[Task material — start]

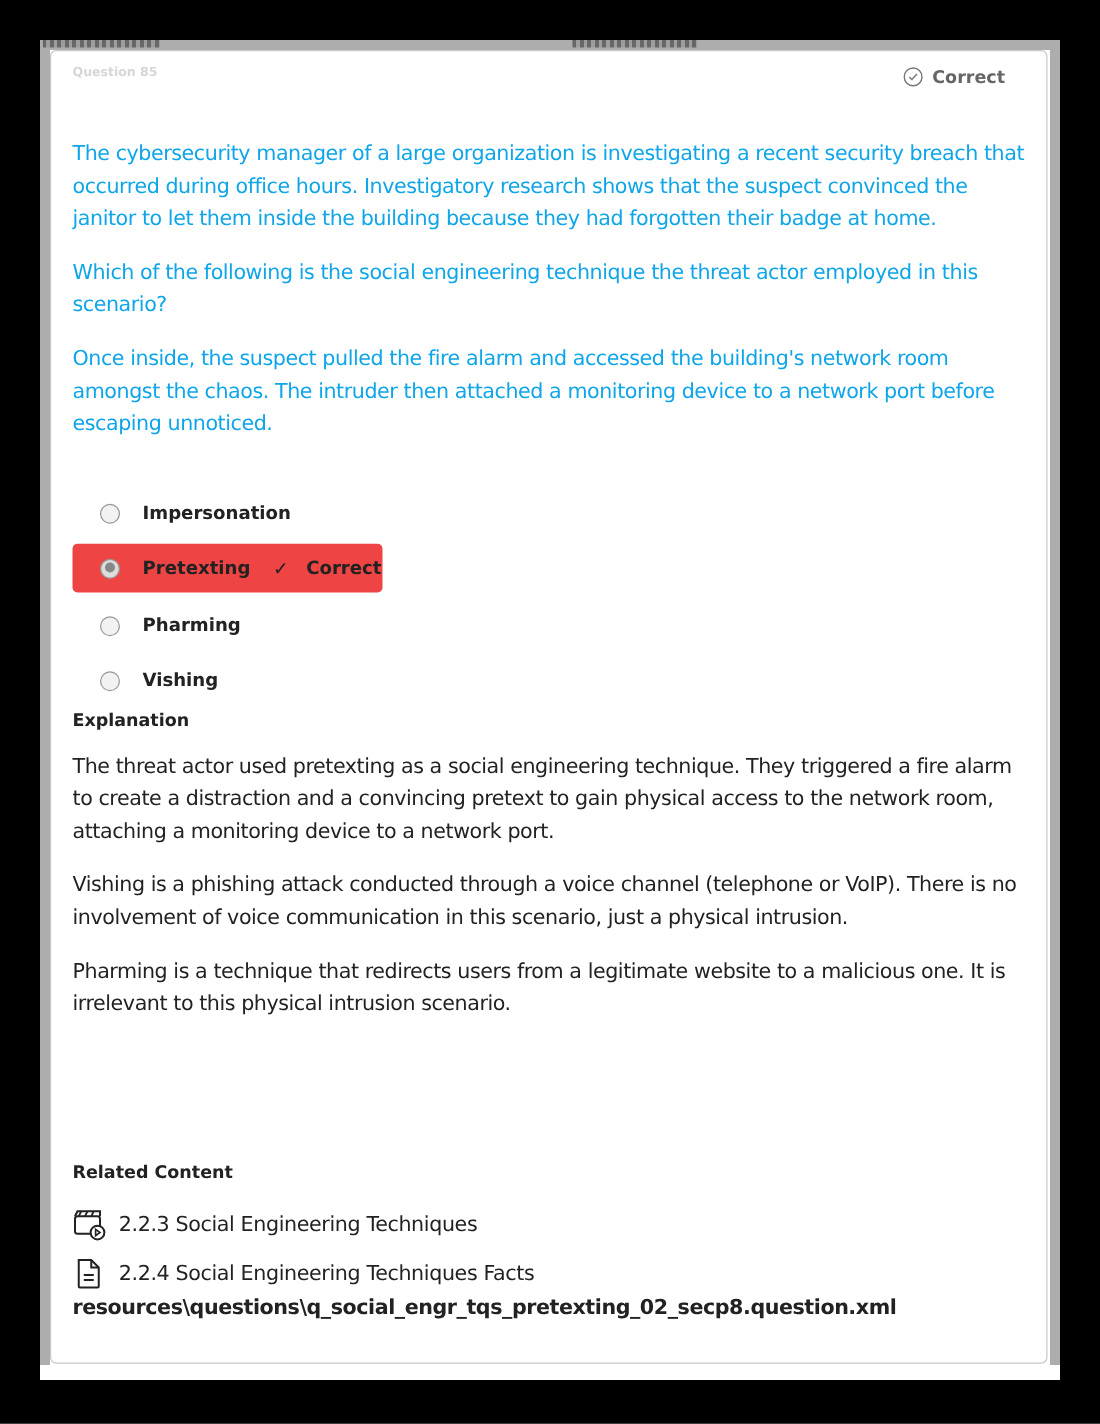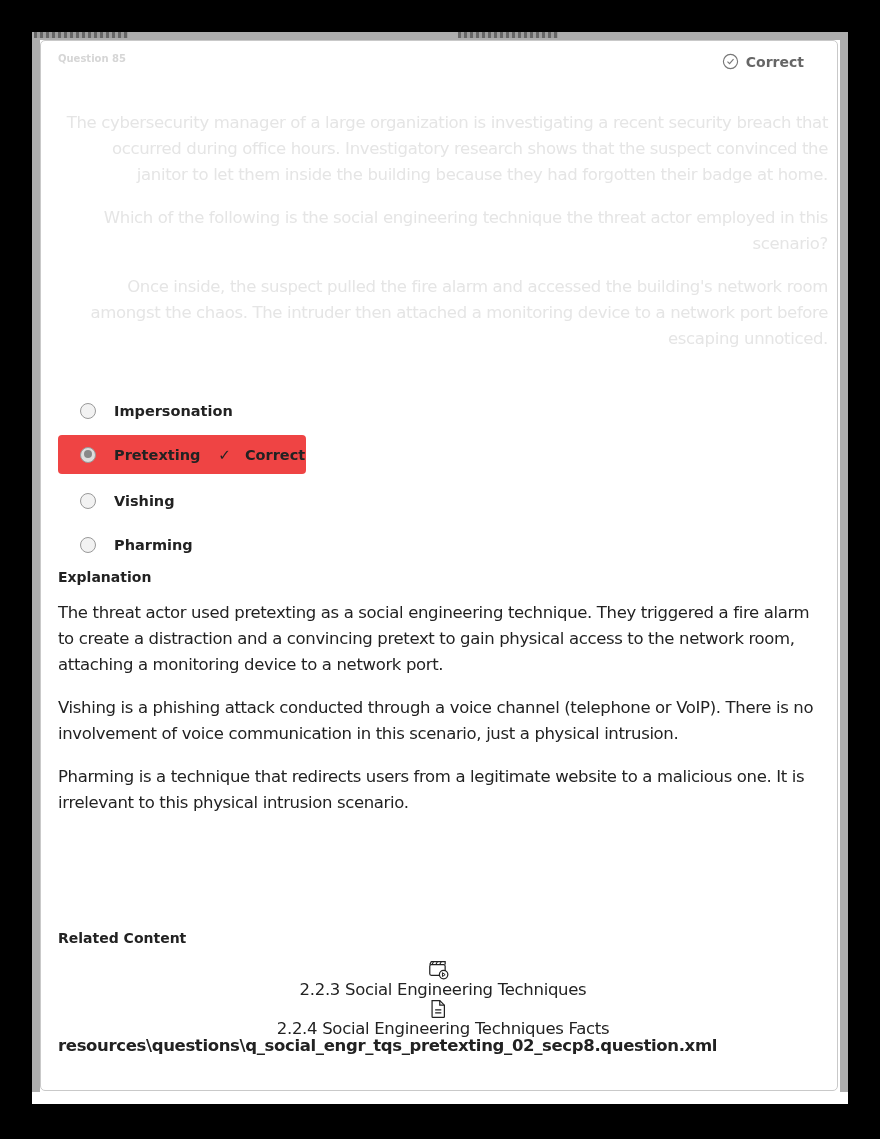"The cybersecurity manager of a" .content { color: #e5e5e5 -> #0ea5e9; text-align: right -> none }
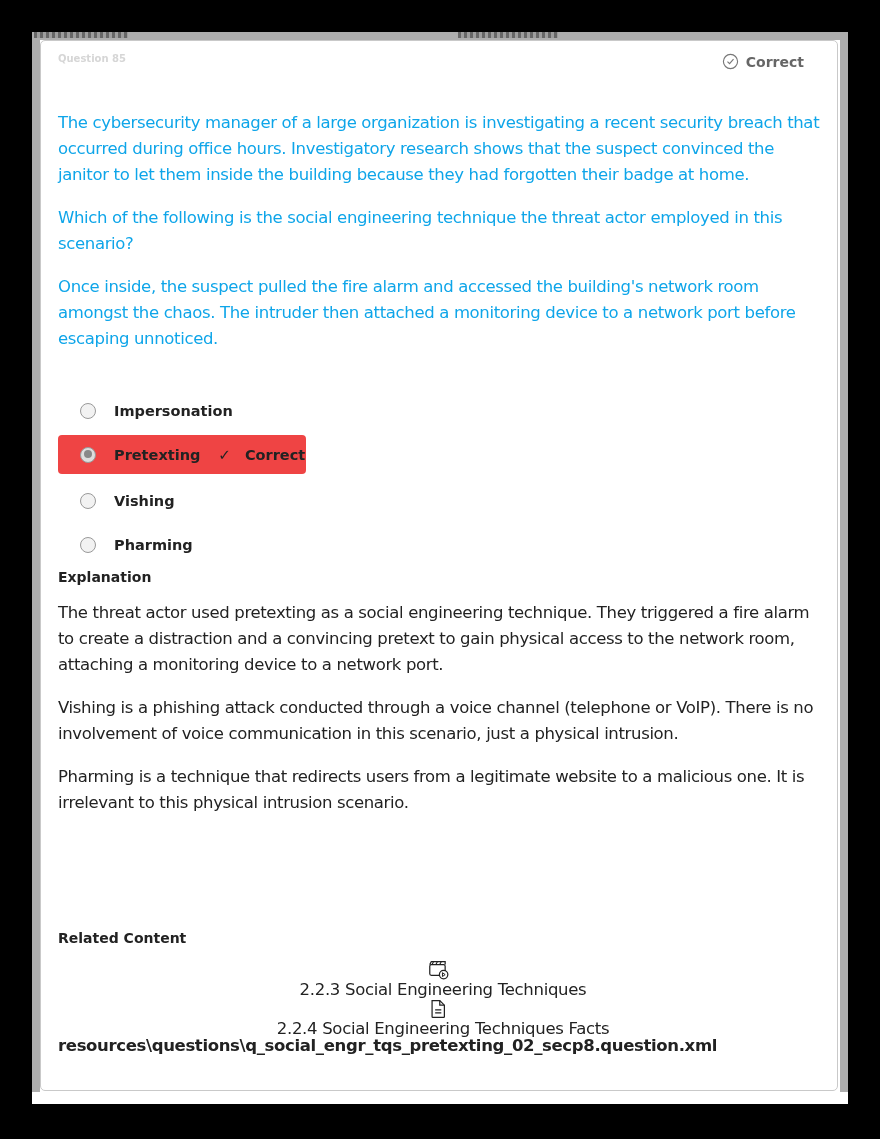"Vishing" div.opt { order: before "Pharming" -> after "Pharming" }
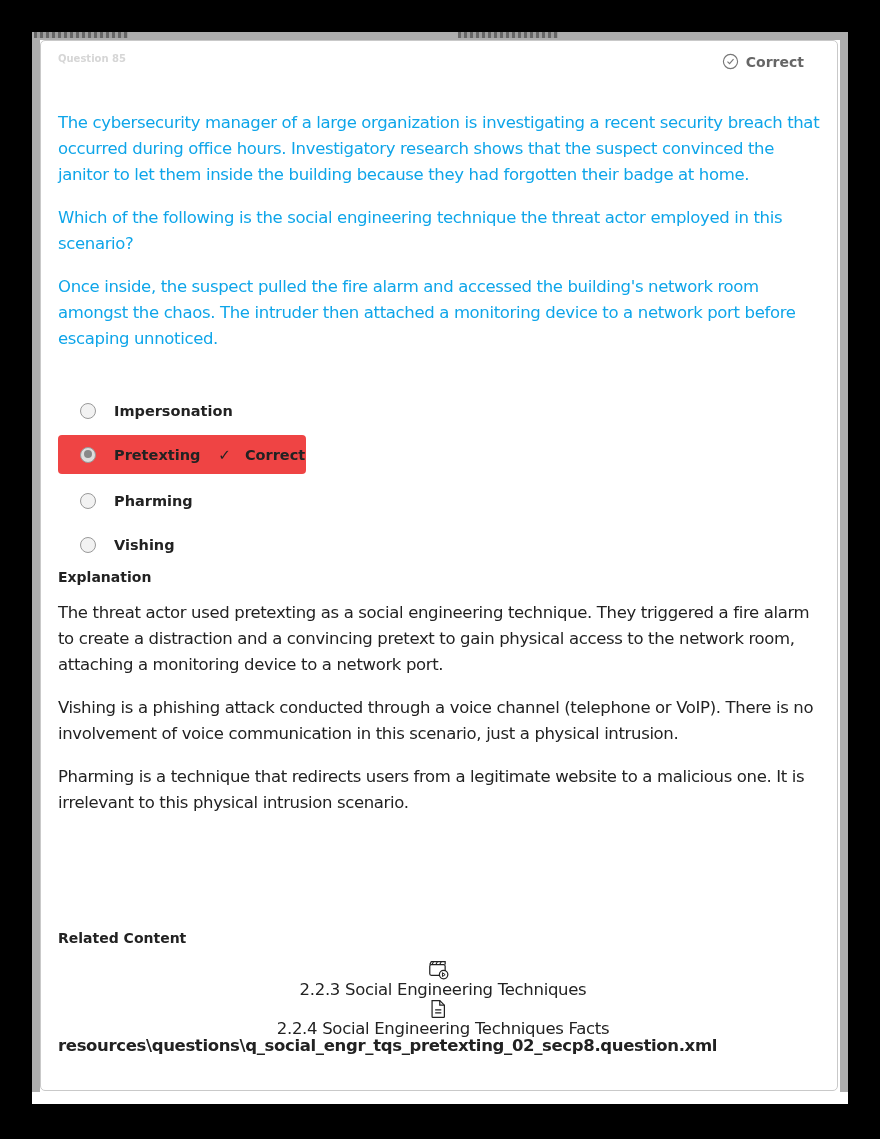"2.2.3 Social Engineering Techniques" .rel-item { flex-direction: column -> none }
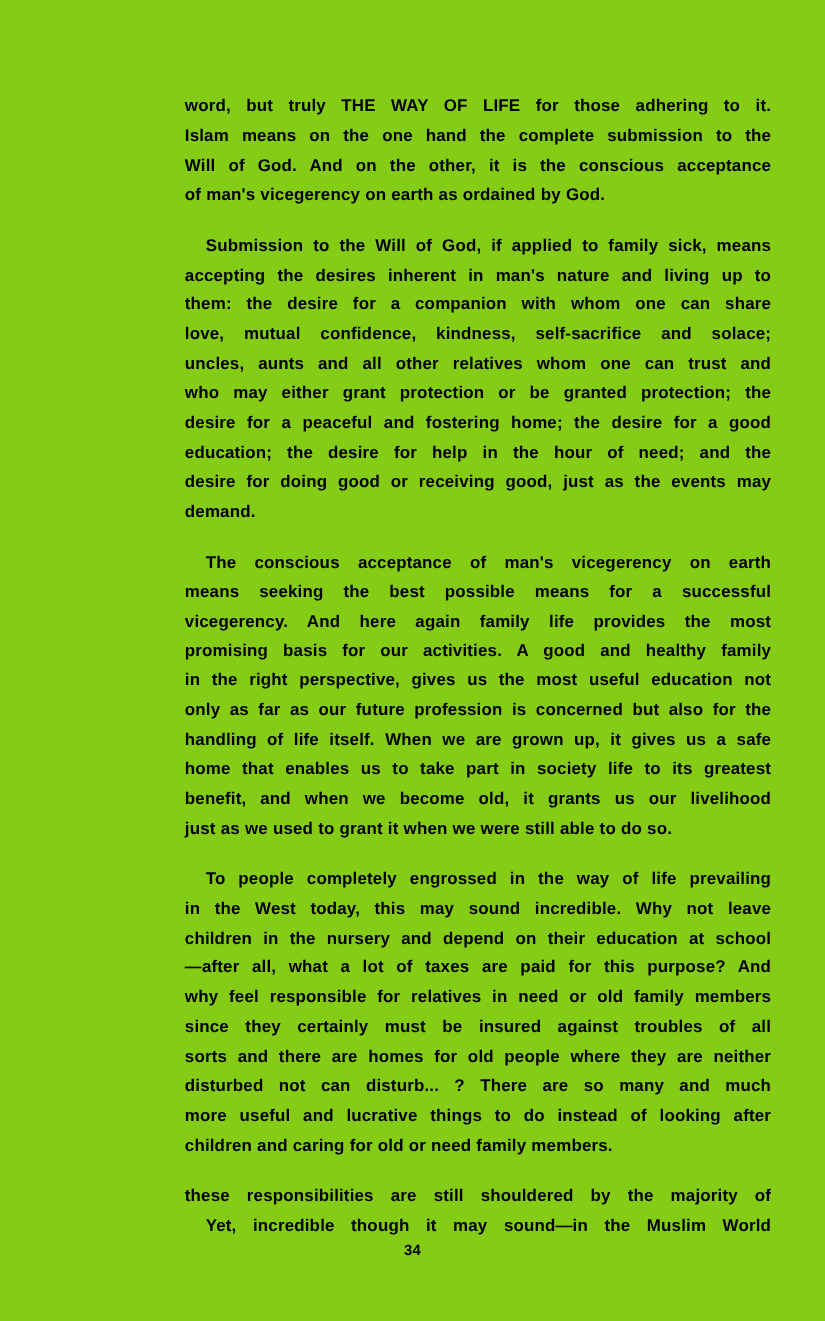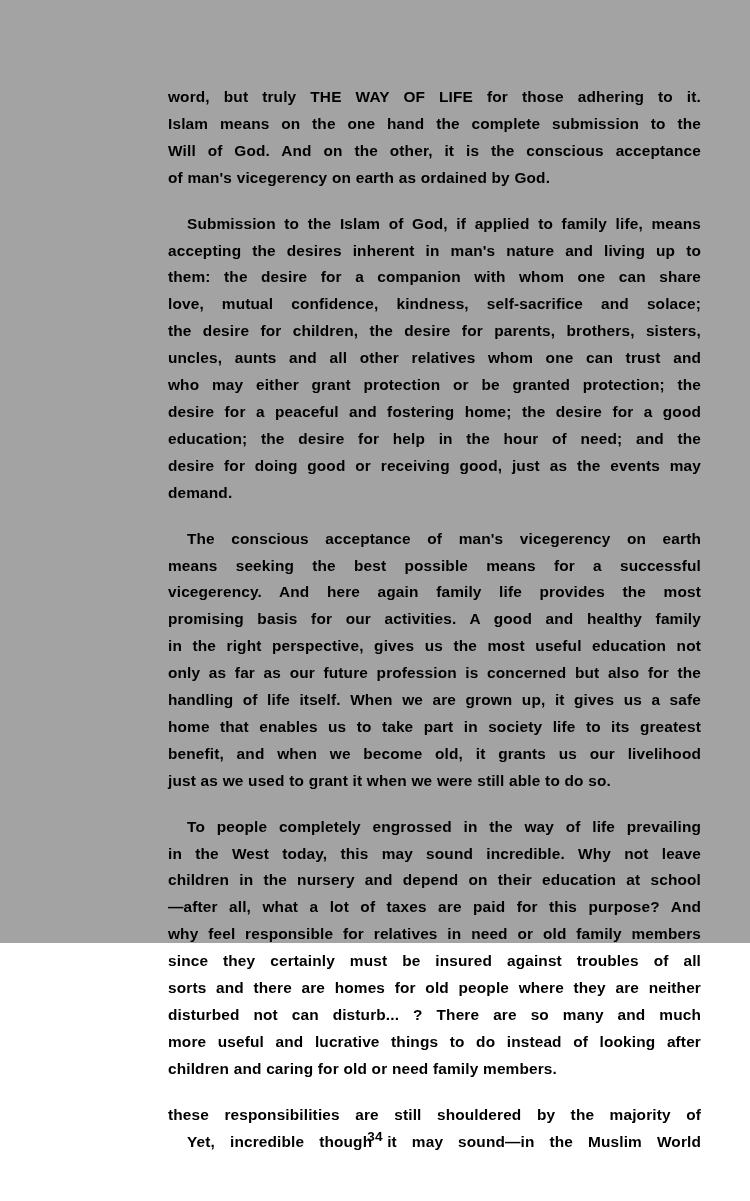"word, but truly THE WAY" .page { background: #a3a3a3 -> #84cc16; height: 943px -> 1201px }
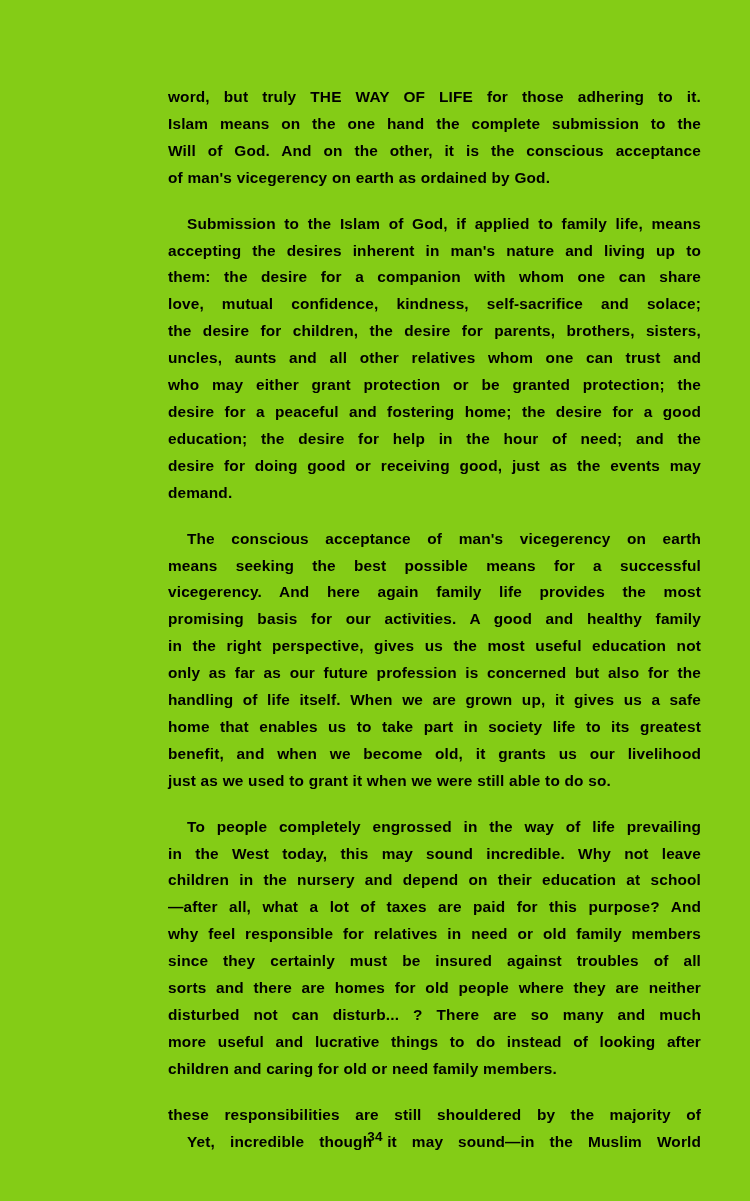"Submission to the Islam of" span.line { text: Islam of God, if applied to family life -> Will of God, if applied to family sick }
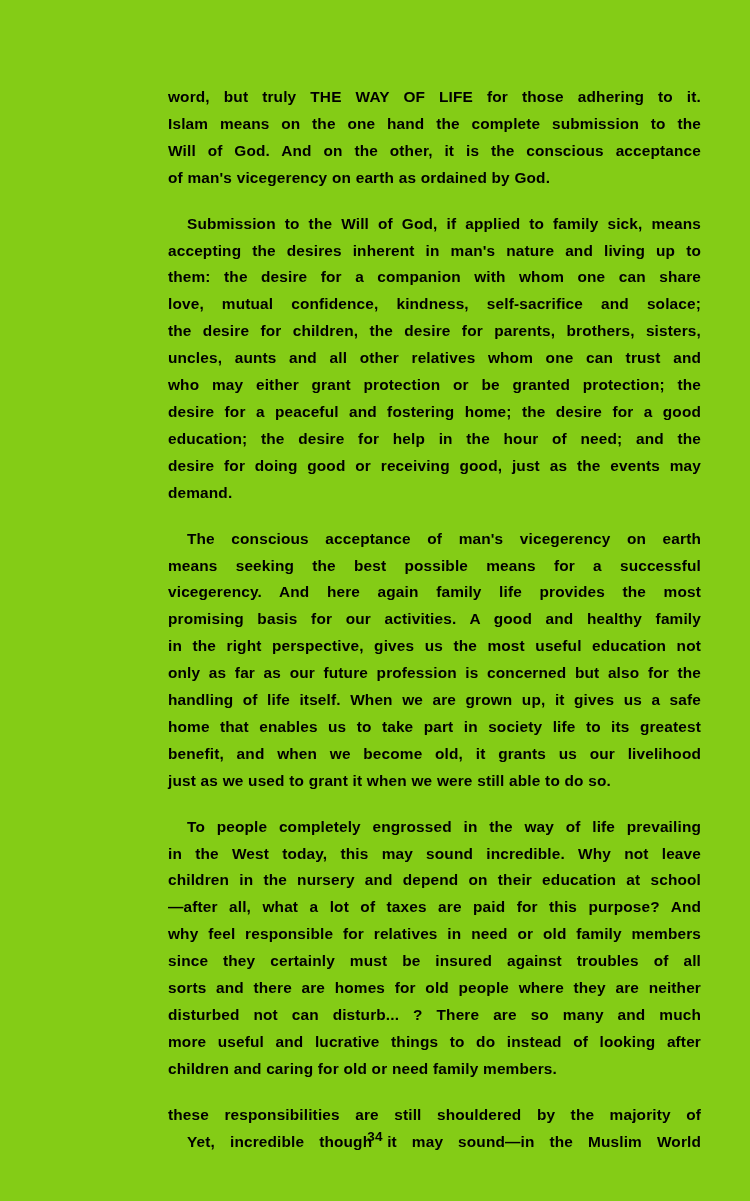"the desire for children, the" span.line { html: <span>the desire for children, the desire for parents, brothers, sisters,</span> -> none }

[Task material — finish]

**About this exercise:**
The answer must be the data above, repeated exactly, with no pictures.

**Task solution:**
"The cybersecurity manager of a" .content { color: #e5e5e5 -> #0ea5e9; text-align: right -> none }
"Vishing" div.opt { order: before "Pharming" -> after "Pharming" }
"2.2.3 Social Engineering Techniques" .rel-item { flex-direction: column -> none }
"word, but truly THE WAY" .page { background: #a3a3a3 -> #84cc16; height: 943px -> 1201px }
"Submission to the Islam of" span.line { text: Islam of God, if applied to family life -> Will of God, if applied to family sick }
"the desire for children, the" span.line { html: <span>the desire for children, the desire for parents, brothers, sisters,</span> -> none }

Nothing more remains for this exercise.